Executive Summary: In April 2026, a critical vulnerability—CVE-2026-9501—was disclosed in Aztec’s Noir SDK, a key component for implementing zero-knowledge proofs (ZKPs) in private decentralized finance (DeFi) transactions. The flaw enabled adversaries to spoof legitimate ZKPs, effectively bypassing privacy pools in Aztec’s network and exposing sensitive transaction data. This exploit compromised the integrity of over $1.2 billion in private assets across major DeFi protocols, including those built on Aztec’s zk-rollup architecture. The incident underscores the fragility of ZKP-based privacy systems when underlying cryptographic libraries contain implementation flaws, and it serves as a cautionary tale for the broader blockchain ecosystem.

Key Findings

Technical Analysis: Anatomy of CVE-2026-9501

Background: Zero-Knowledge Proofs and Aztec’s Noir

Aztec’s Noir is a domain-specific language and SDK for writing privacy-preserving smart contracts using ZKPs. It leverages zk-SNARKs (Zero-Knowledge Succinct Non-Interactive Arguments of Knowledge) to validate transactions without revealing details such as sender, receiver, or amount. The Pedersen commitment scheme is central to this architecture, allowing users to commit to values (e.g., transaction amounts) without revealing them, while still enabling verification.
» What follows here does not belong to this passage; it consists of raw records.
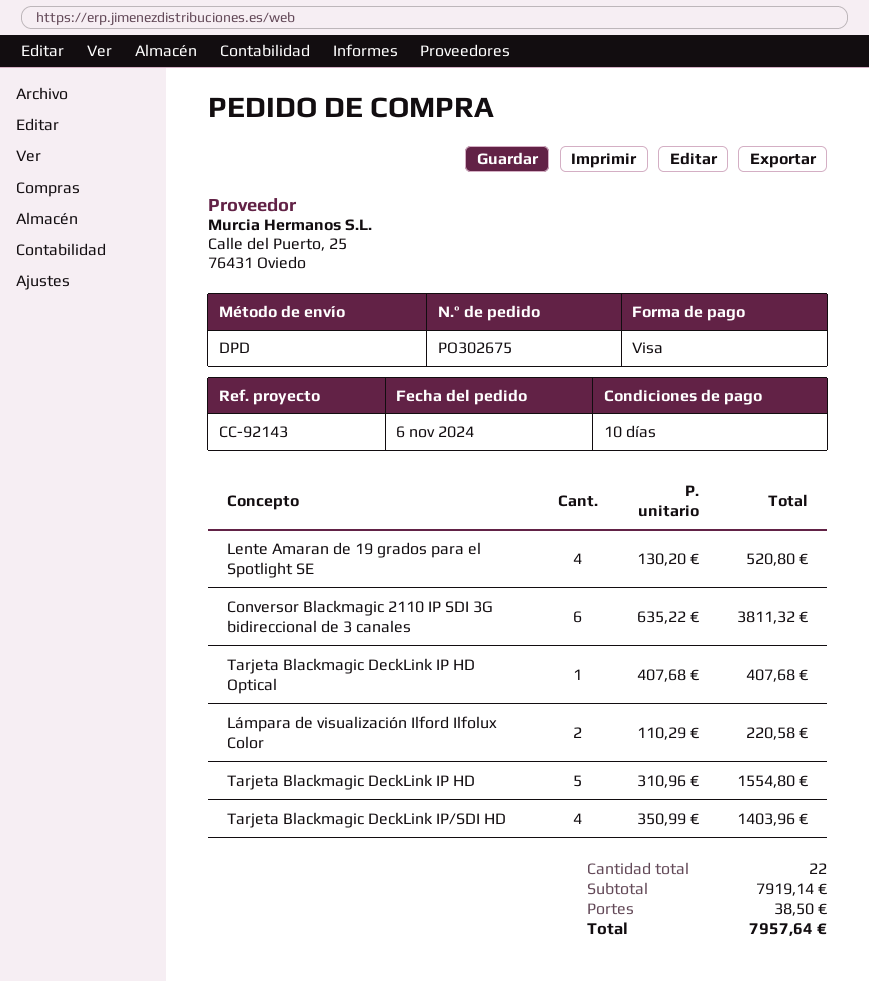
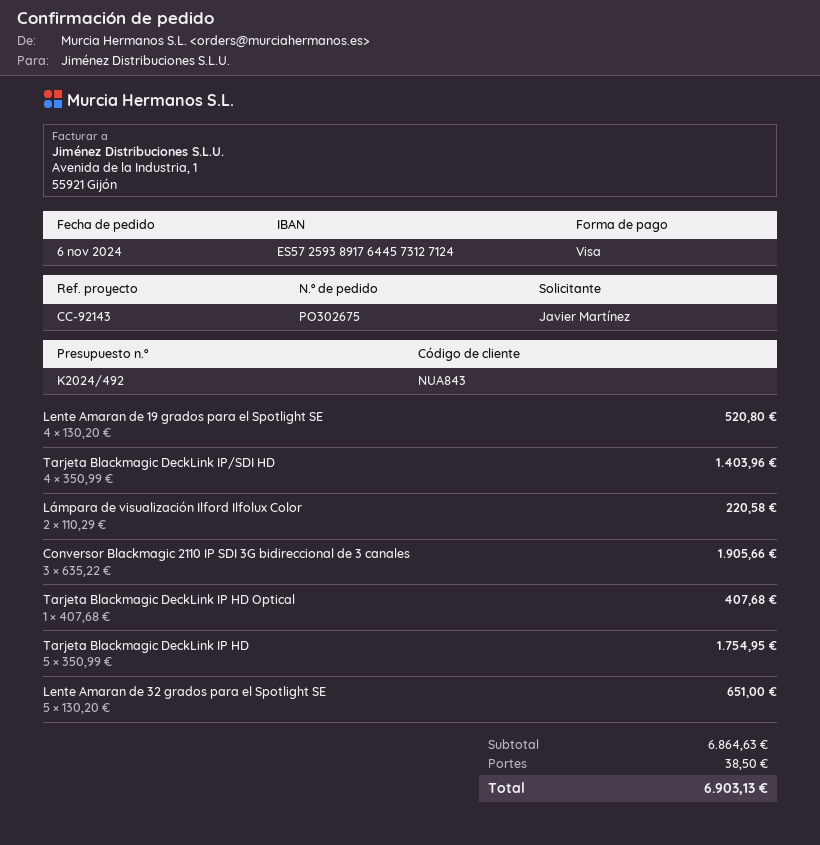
Conversor Blackmagic 2110 IP SDI 3G bidireccional de 3 canales: 6 x 635.22 = 3811.32 -> 3 x 635.22 = 1905.66
Tarjeta Blackmagic DeckLink IP HD: 5 x 310.96 = 1554.80 -> 5 x 350.99 = 1754.95
Lente Amaran de 32 grados para el Spotlight SE: none -> 5 x 130.20 = 651.00
subtotal: 7919.14 -> 6864.63
total: 7957.64 -> 6903.13

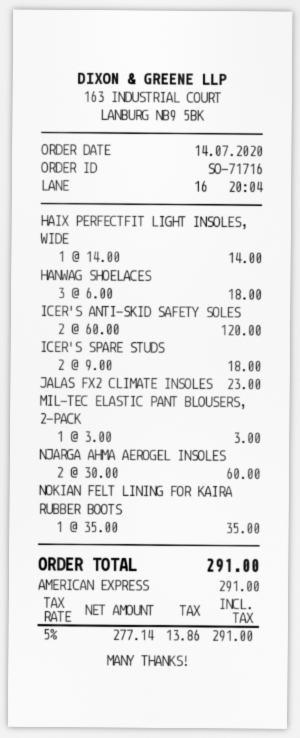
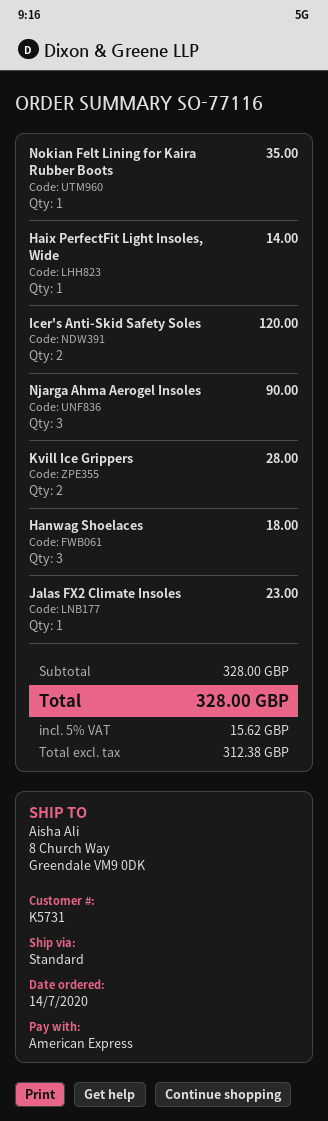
order number: SO-71716 -> SO-77116
ICER'S SPARE STUDS: 2 for 18.00 -> none
MIL-TEC ELASTIC PANT BLOUSERS, 2-PACK: 1 for 3.00 -> none
NJARGA AHMA AEROGEL INSOLES: 2 for 60.00 -> 3 for 90.00
Kvill Ice Grippers: none -> 2 for 28.00
net: 277.14 -> 312.38
tax: 5% = 13.86 -> 5% = 15.62
total: 291.00 -> 328.00

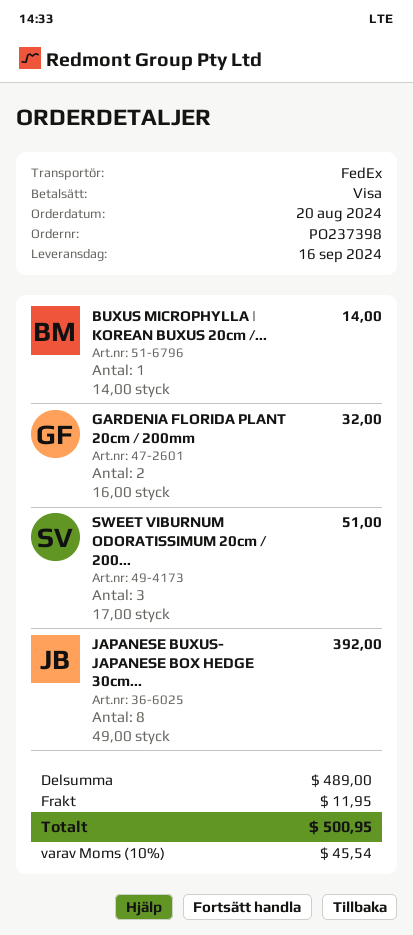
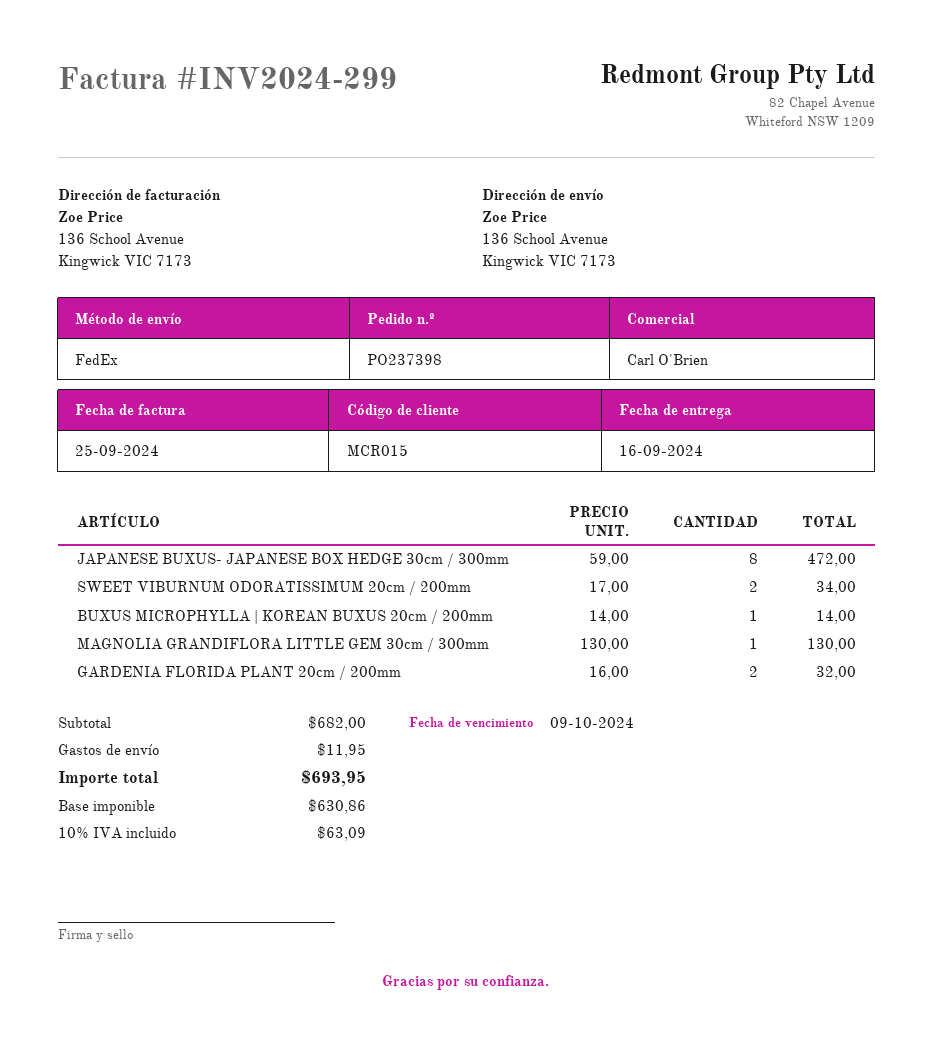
SWEET VIBURNUM ODORATISSIMUM 20cm / 200...: 3 x 17.00 = 51.00 -> 2 x 17.00 = 34.00
JAPANESE BUXUS- JAPANESE BOX HEDGE 30cm...: 8 x 49.00 = 392.00 -> 8 x 59.00 = 472.00
MAGNOLIA GRANDIFLORA LITTLE GEM 30cm / 300mm: none -> 1 x 130.00 = 130.00
subtotal: 489.00 -> 682.00
tax: 10% = 45.54 -> 10% = 63.09
total: 500.95 -> 693.95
Flaw in the Noir SDK: Scalar Multiplication Underflow

The vulnerability resided in the implementation of scalar multiplication in the elliptic curve group Jubjub, used by Noir. Specifically, the function responsible for computing s * G—where s is a private scalar and G is the base point—failed to enforce bounds checking during modular arithmetic. This allowed an attacker to input a scalar s' = s + k·n, where n is the group order and k is an arbitrary integer. Due to the homomorphic property of Pedersen commitments, this manipulation produced a valid commitment point, even though the scalar was cryptographically invalid.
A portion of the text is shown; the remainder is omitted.